Dans le bourg enclavé que l’on peut longer sur les hauteurs, certaines trouées permettent d’observer les vallées, et les reliefs du pays, avant que le point de vue ne s’efface de nouveau, obscurci par les coteaux ou les contours noirs verts et jaunes des forêts. Je suis désarçonnée par cette succession de chutes et d’envols, ces cascades, ces cavalcades où les torsions des chevilles rejoignent ce qui se plie et se déplie au fond de soi jusqu’à ce qu’au terme de plusieurs heures de promenade il devienne bien difficile de distinguer ce qui relève de la rumination intérieure et de la fatigue du corps immergé dans un lieu étranger pourtant si familier que la désorientation est la plus totale.
Nord. Le bourg est traversé du Nord Est au Sud Ouest par la route principale qui s’encaisse dans la vallée et jouxte le cours d’eau, si bien que l’on perd la signification du Nord dans cet espace creusé en diagonale, un Nord inaccessible, insensé sur la carte sillonné de minuscules petites routes qui partent à travers champs et traversent quelques bosquets aussi. A observer la vue satellite du lieu, elles paraissent si étroites ces bandes de forêts dans lesquelles je pense m’enfoncer pour ne jamais ressortir, je conçois des étendues à perte de vue, des lieux de perdition, quand il ne s’agit vu d’en haut que d’une parenthèse végétale.

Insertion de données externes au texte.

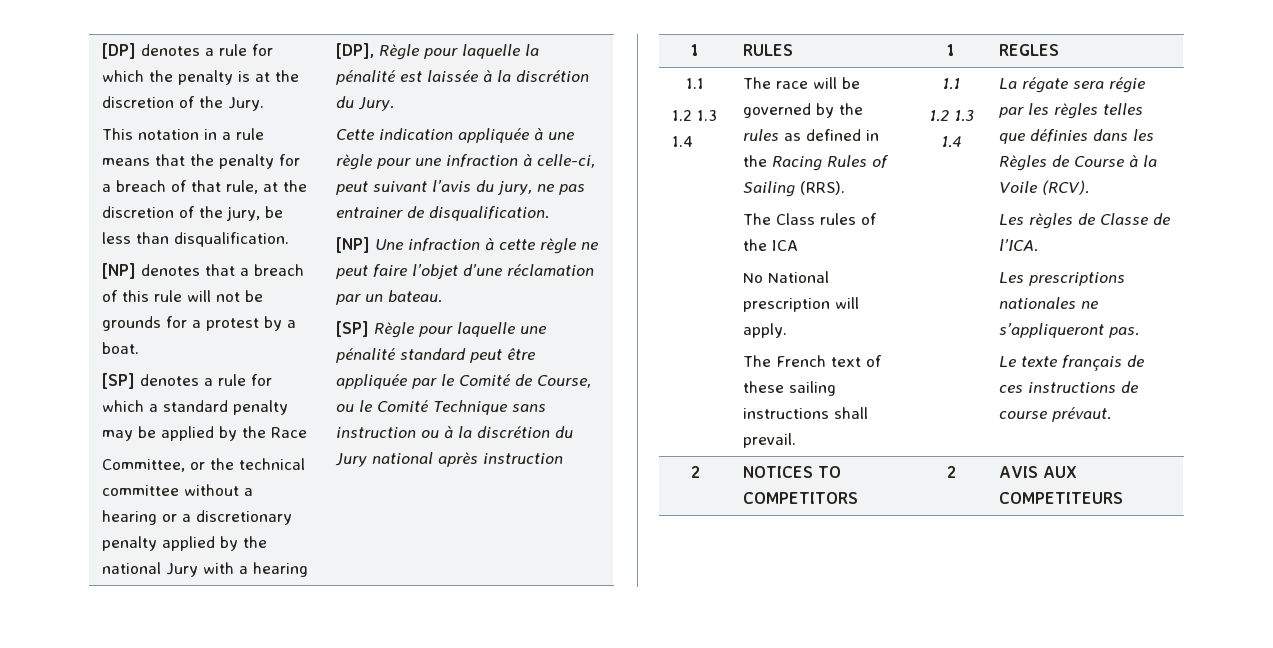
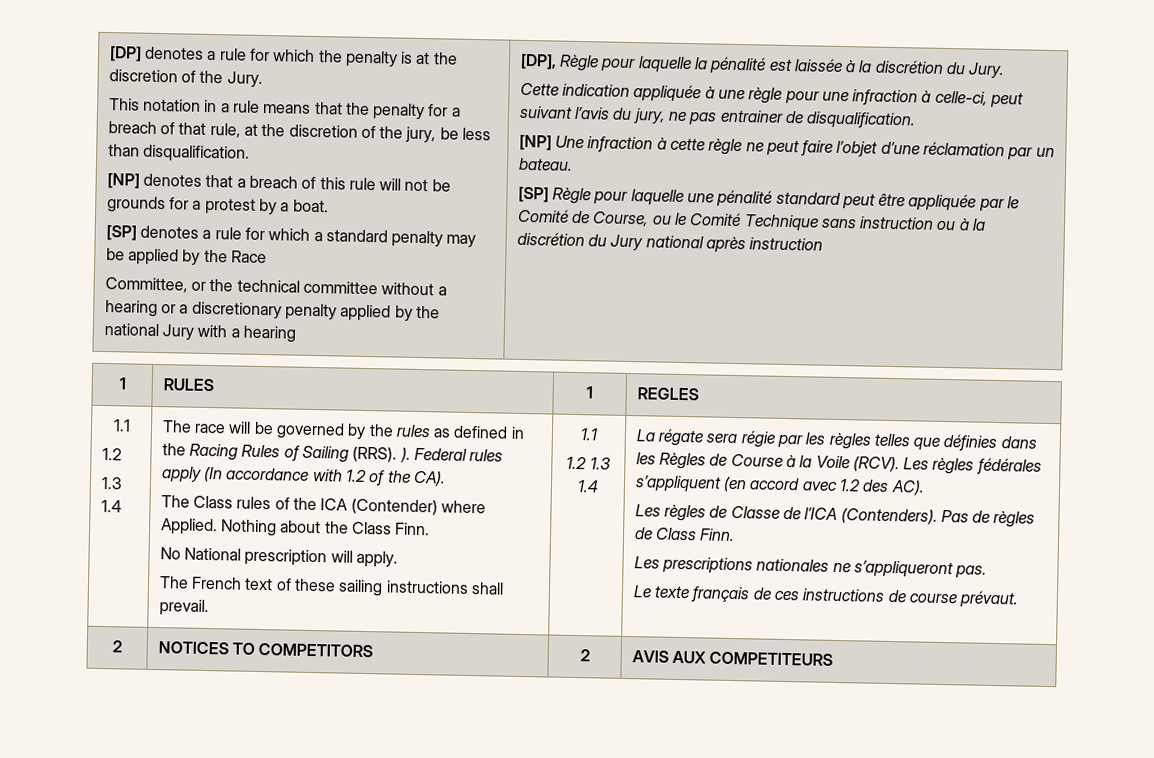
  1 | RULES | 1 | REGLES
  1.1
- 1.2 1.3 1.4
+ 1.2
+ 1.3 1.4
- The race will be governed by the rules as defined in the Racing Rules of Sailing (RRS).
+ The race will be governed by the rules as defined in the Racing Rules of Sailing (RRS). ). Federal rules apply (In accordance with 1.2 of the CA).
- The Class rules of the ICA
+ The Class rules of the ICA (Contender) where Applied. Nothing about the Class Finn.
+ Les règles fédérales s’appliquent (en accord avec 1.2 des AC).
- Les règles de Classe de l’ICA.
+ Les règles de Classe de l’ICA (Contenders). Pas de règles de Class Finn.

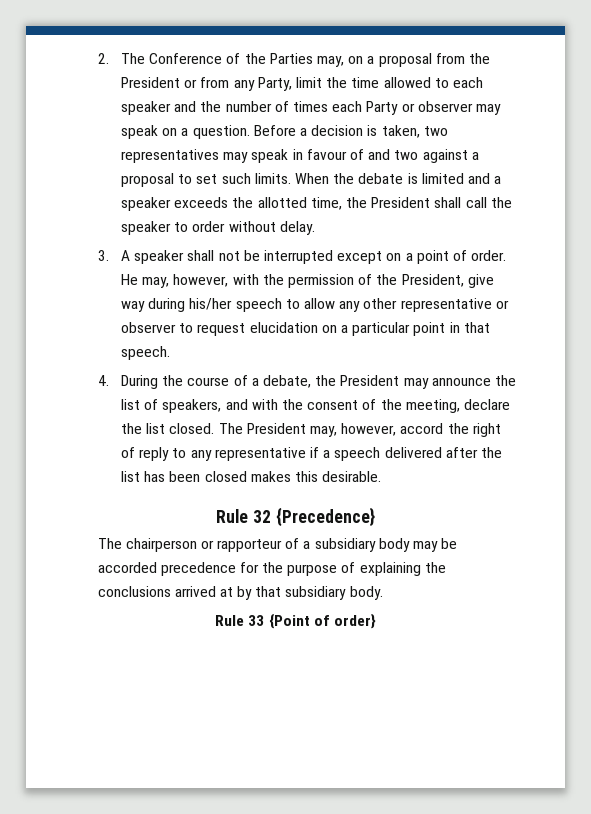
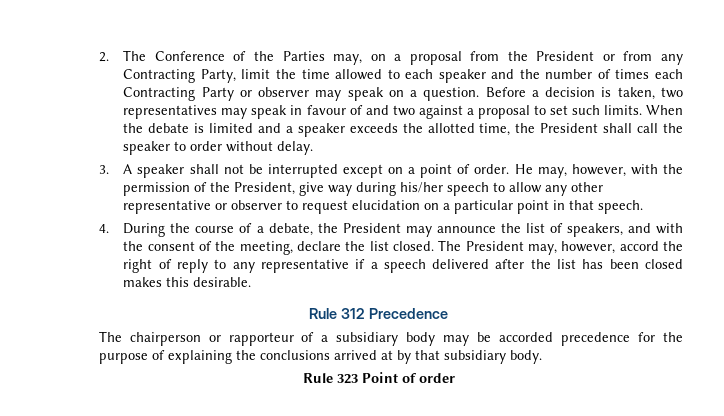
- 2. The Conference of the Parties may, on a proposal from the President or from any Party, limit the time allowed to each speaker and the number of times each Party or observer may speak on a question.
+ 2. The Conference of the Parties may, on a proposal from the President or from any Contracting Party, limit the time allowed to each speaker and the number of times each Contracting Party or observer may speak on a question.
- Rule 32 {Precedence}
+ Rule 312 Precedence
- Rule 33 {Point of order}
+ Rule 323 Point of order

C’est, me dis-je alors, très certainement que la forêt ouvre d’autres espaces qui n’apparaissent pas sur la carte ni sur la vue satellite.
Sud. Le boulanger vient du sud, comme les andouilles. C’est ainsi, c’est la spécialité, de ce côté-ci de la vallée de savoureuses saucisses à la peau croquantes volontiers servies avec des morceaux de navet rôti et une sauce au munster. Sur les crêtes on peut voir cette partie-ci du val. J’ai souvenir de cette promenade un après-midi ou brusquement derrière le rideau d’arbres s’ouvre une vue nouvelle sur le paysage en contrebas. Un bâtiment des années soixante-dix aux allures de colonie de vacances abandonnées surplombe la vallée. Sur le panneau s’affichent ces quelques mots « ici on accepte la différence ». L’institut médico-éducatif,de fait, est encore en activité et dresse sa bizarre silhouette au milieu de nulle part, une différence logée là, en retrait, au beau milieu de la forêt, à l’oppose de cette flèche qui pointe vers un Nord inaccessible…
Est. Est-ce bien à l’Est que l’on peut voir la gare devenue casino et, plus haut, la silhouette massive d’une immense maison bleue aux volets blancs dont les toits ouvragés font irruption entre la cime des arbres ? En contrebas se trouvent les réservoirs d’eau les plus anciens du bourg et une ancienne – et cette fois-ci véritablement destinée à cet usage – colonie de vacances. Les ruines antiques ont quelque panache, les restes des équipements publics des années soixante dix laissent eux, une sensation étrange. Le feu à peine éteint, la terre pas encore tout à fait froide, quelque chose couve encore sous la cendre qui pourrait renaître, sans qu’il soit bien évident de déterminer quoi et sous quelle forme. Derrière les barrières qui marquent encore les frontières des anciens terrains, la chose informe est tapie et manifeste sa présence à qui veut interpréter l’imperceptible.
Ouest. La route, les sentiers aussi, partent à travers champs et rejoignent le petit village de R. Le cimetière minuscule respire à peine sous un ciel plombé où l’orage menace. L’indécision est grande alors sur la stratégie à adopter entre trouver refuge sous le couvert forestier ou rester sur la route par crainte de la foudre et des chutes d’arbres. C’est qu’en effet plusieurs troncs sont effondrés et barrent le sentier. La pluie se fait attendre. Dans le village de R, les enfants jouent à côté de l’église. Un homme torse nu, le corps solide astique sa voiture. L’auto-radio passe Balavoine et lui l’aspirateur.